The Inland Road 2017

Directed by Jackie van Beek Aotearoa

A runaway girl explores unsteady paths of emotional rescue with a young Central Otago family in writer/director Jackie van Beek’s gentle and lyrically filmed debut feature.

80 minutes CinemaScope / DCP
M
drug use & offensive language

Director/Screenplay

Producer

Aaron Watson

Photography

Giovanni C. Lorusso

Editors

Luca Cappelli
,
Tom Eagles

Production designer

Leah Popple

Costume designer

Kristin Seth

Music

James Kenyon
,
Nick Huggins

With

Gloria Popata (Tia)
,
David Elliot (Will)
,
Chelsie Preston Crayford (Donna)
,
Georgia Spillane (Lily)
,
Jodie Hillock (May)

Festivals

Berlin 2017

Jackie van Beek will be in attendance for a Q+A following both screenings.

Writer/director Jackie van Beek’s award-winning short films have had strong international impact in both festival and educational contexts. However, New Zealand audiences will probably know her as Pauline from Funny Girls, or for her comic performance in What We Do In the Shadows. As a writer, Van Beek’s artistry has a more poetic and serious bent, and in The Inland Road she turns her attention to home and family. Here her philosophical enquiry focuses on mothering, daughters, boyfriends and the after-effects of sexual encounters.

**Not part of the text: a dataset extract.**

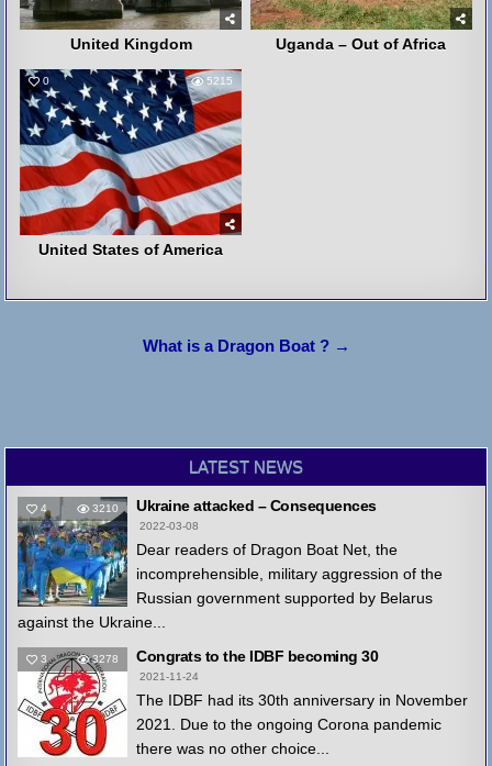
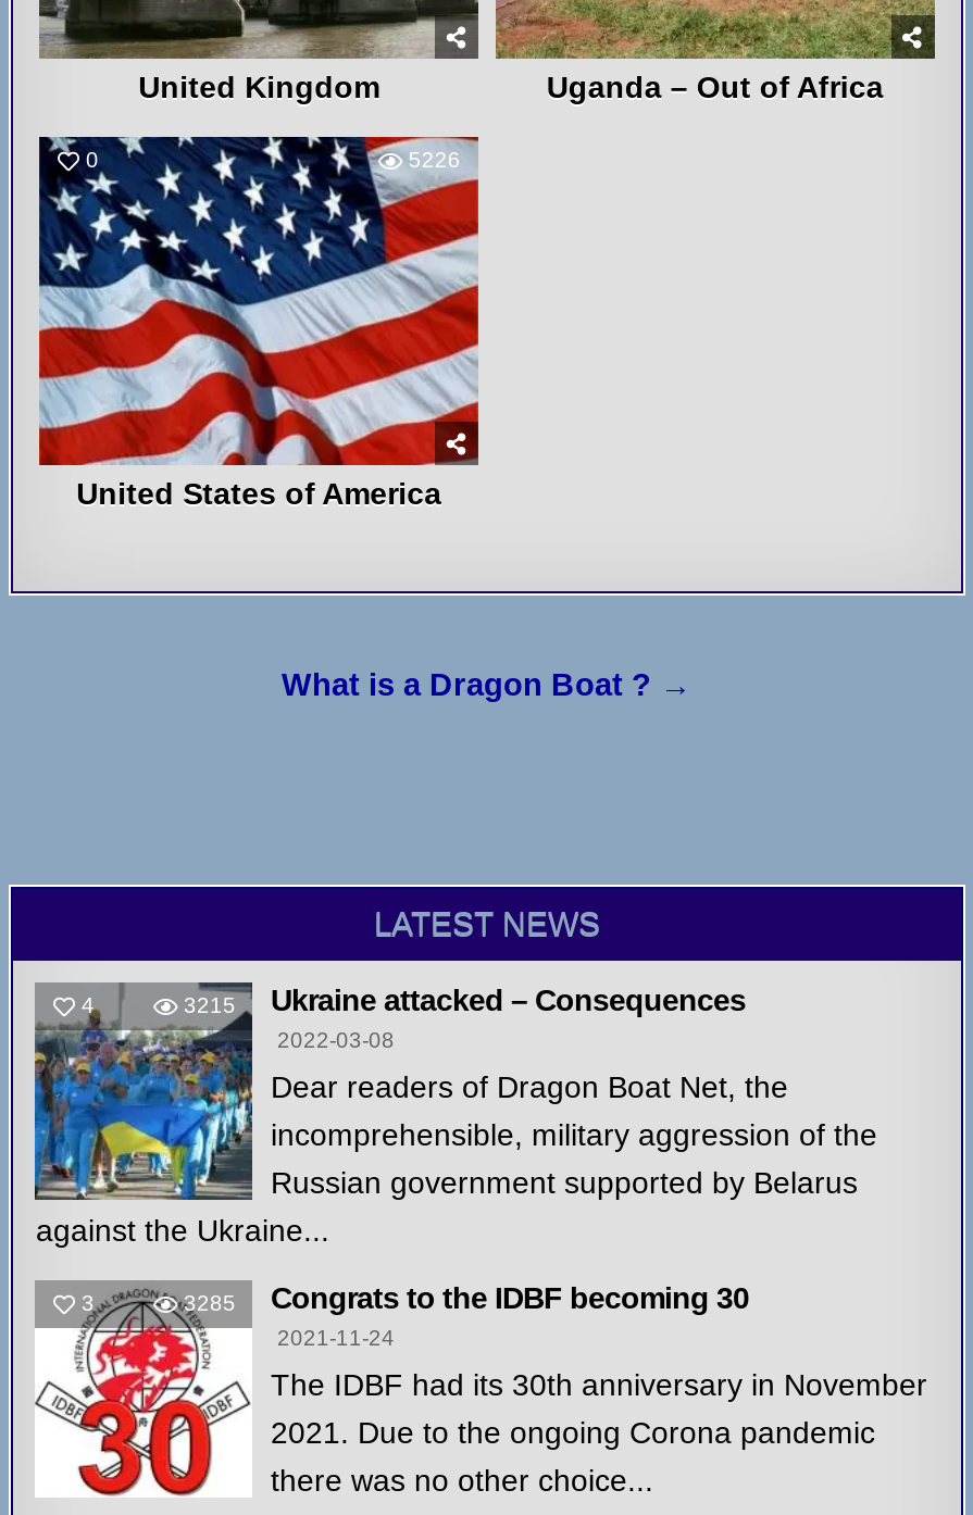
[206,75,233,87] 5215 -> [409,148,461,172] 5226
[93,497,377,515] 3210 Ukraine attacked – Consequences -> [184,983,746,1018] 3215 Ukraine attacked – Consequences
[93,648,378,665] 3278 Congrats to the IDBF becoming 30 -> [184,1281,749,1316] 3285 Congrats to the IDBF becoming 30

The cinematography by Giovanni C. Lorusso boasts the rugged farm landscapes of Central Otago, strikingly captured in natural light. These spacious landscapes contrast with hand-held close-ups of the superb naturalistic performances. Teenage Tia, on the run from a disrupted family situation, is played with subtle depth by newcomer Gloria Popata. Tia’s life becomes entangled with farmer Will (David Elliot), his pregnant wife Donna (Chelsie Preston Crayford) and their six-year-old niece Lily (Georgia Spillane), all beautifully portrayed.

The dramaturgy resists conventional narrative choices to reach gentler yet resonant conclusions. It’s particularly enjoyable to see female characters show such sensitivity, complexity and empathy – a welcome change for this kind of territory.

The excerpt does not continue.